[Web page edit records]

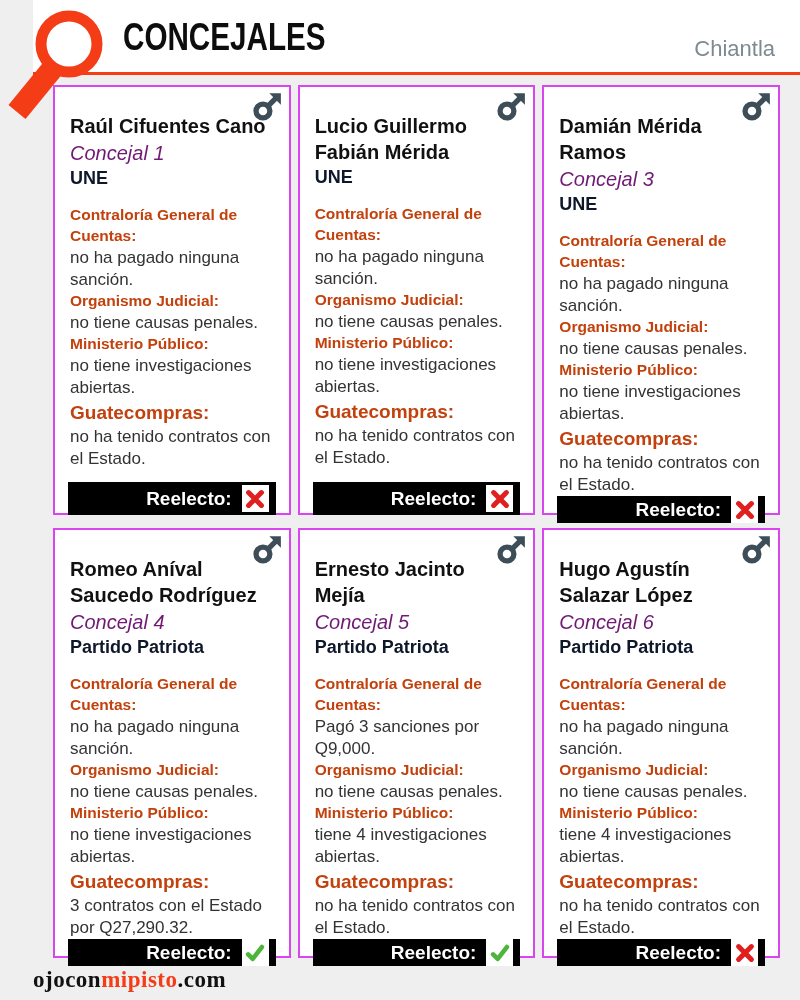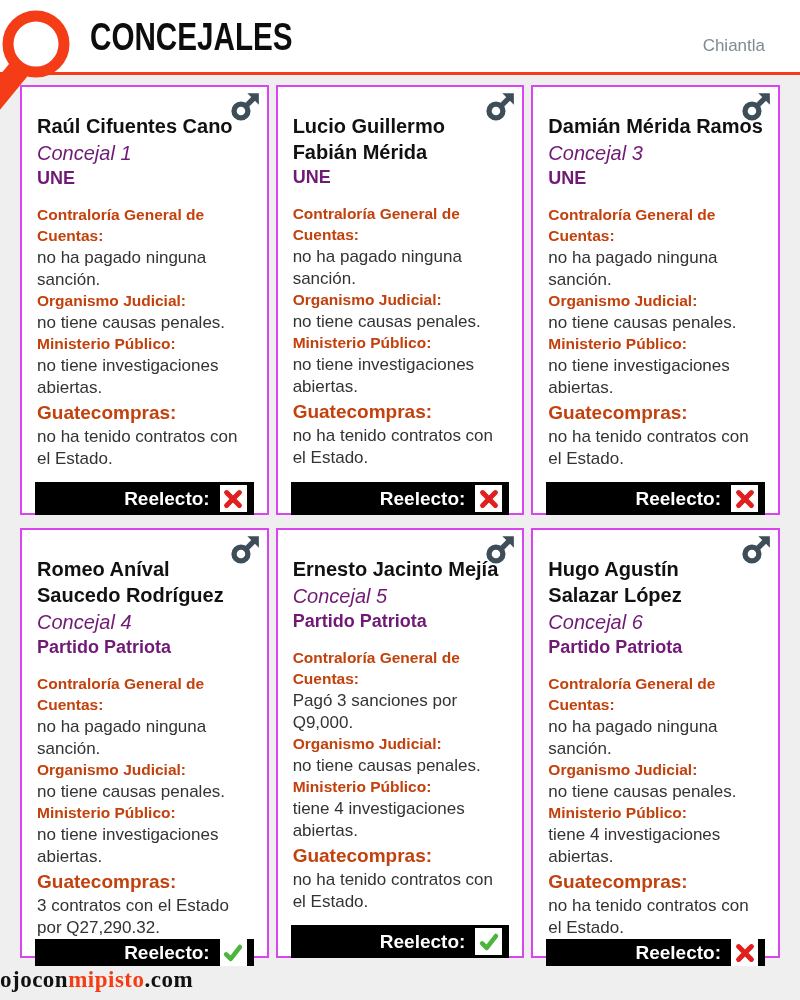--- a/index.html
+++ b/index.html
@@ -1,36 +1,36 @@
 <!DOCTYPE html>
 <html><head>
 <meta charset="utf-8">
 <style>
   * { margin:0; padding:0; box-sizing:border-box; }
   html,body { width:800px; height:1000px; overflow:hidden; }
   body { font-family:"Liberation Sans", sans-serif; background:#EFEFEF; }
 
-  .page { width:800px; height:1000px; background:#EFEFEF; position:relative; }
+  .page { width:800px; height:1000px; background:#EFEFEF; position:relative;padding-left:33px; }
 
   
   .header { height:75px; background:#ffffff; border-bottom:3px solid #F43C17; position:relative; }
   .logo { position:absolute; top:8px; left:-6px; width:84px; height:120px; z-index:3; overflow:visible; }
   .page-title { position:absolute; left:90px; top:16px; font-size:38px; font-weight:bold; color:#0d0d0d;
                 transform:scaleX(0.78); transform-origin:left center; letter-spacing:0px; white-space:nowrap; }
-  .location { position:absolute; right:35px; top:36px; font-size:17px; color:#7D8A91; }
+  .location { position:absolute; right:25px; top:36px; font-size:22px; color:#7D8A91; }
 
   
   .grid { display:grid; grid-template-columns:repeat(3, 1fr); column-gap:7px; row-gap:13px;
           padding:10px 20px 0 20px; }
   .card { position:relative; background:#ffffff; border:2px solid #d946ef; height:430px;
           padding:26px 15px 0 15px; display:flex; flex-direction:column; }
   .gender { position:absolute; top:5px; right:7px; line-height:0; }
   .name { font-size:20px; font-weight:bold; color:#111; line-height:1.3; white-space:pre-line; }
   .position { font-size:20px; font-style:italic; color:#701a75; line-height:1.3; margin-top:1px; }
-  .party { font-size:18px; font-weight:bold; color:#701a75; line-height:1.3; margin-top:1px; }
+  .party { font-size:18px; font-weight:bold; color:#0f172a; line-height:1.3; margin-top:1px; }
   .records { margin-top:15px; }
   .record-label { font-size:15.5px; font-weight:bold; color:#c2410c; line-height:1.35; }
   .record-value { font-size:17px; color:#333; line-height:1.3; }
   .record:last-child .record-label { font-size:19px; line-height:1.4; }
 
   
   .bar { margin:auto -2px -2px -2px; background:#000; height:33px; display:flex; align-items:center;
          justify-content:flex-end; padding-right:7px; }
   .bar-label { color:#fff; font-size:19px; font-weight:bold; margin-right:10px; }
   .mark { width:27px; height:27px; background:#fff; display:flex; align-items:center; justify-content:center; }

■ Task to carry out
Exact copies of the line containing "font-size:15.5px; font-weight:bold; color:#c2410c;" and of every line after it through the end of the entries are all that should be output.

■ Task result
   .record-label { font-size:15.5px; font-weight:bold; color:#c2410c; line-height:1.35; }
   .record-value { font-size:17px; color:#333; line-height:1.3; }
   .record:last-child .record-label { font-size:19px; line-height:1.4; }
 
   
   .bar { margin:auto -2px -2px -2px; background:#000; height:33px; display:flex; align-items:center;
          justify-content:flex-end; padding-right:7px; }
   .bar-label { color:#fff; font-size:19px; font-weight:bold; margin-right:10px; }
   .mark { width:27px; height:27px; background:#fff; display:flex; align-items:center; justify-content:center; }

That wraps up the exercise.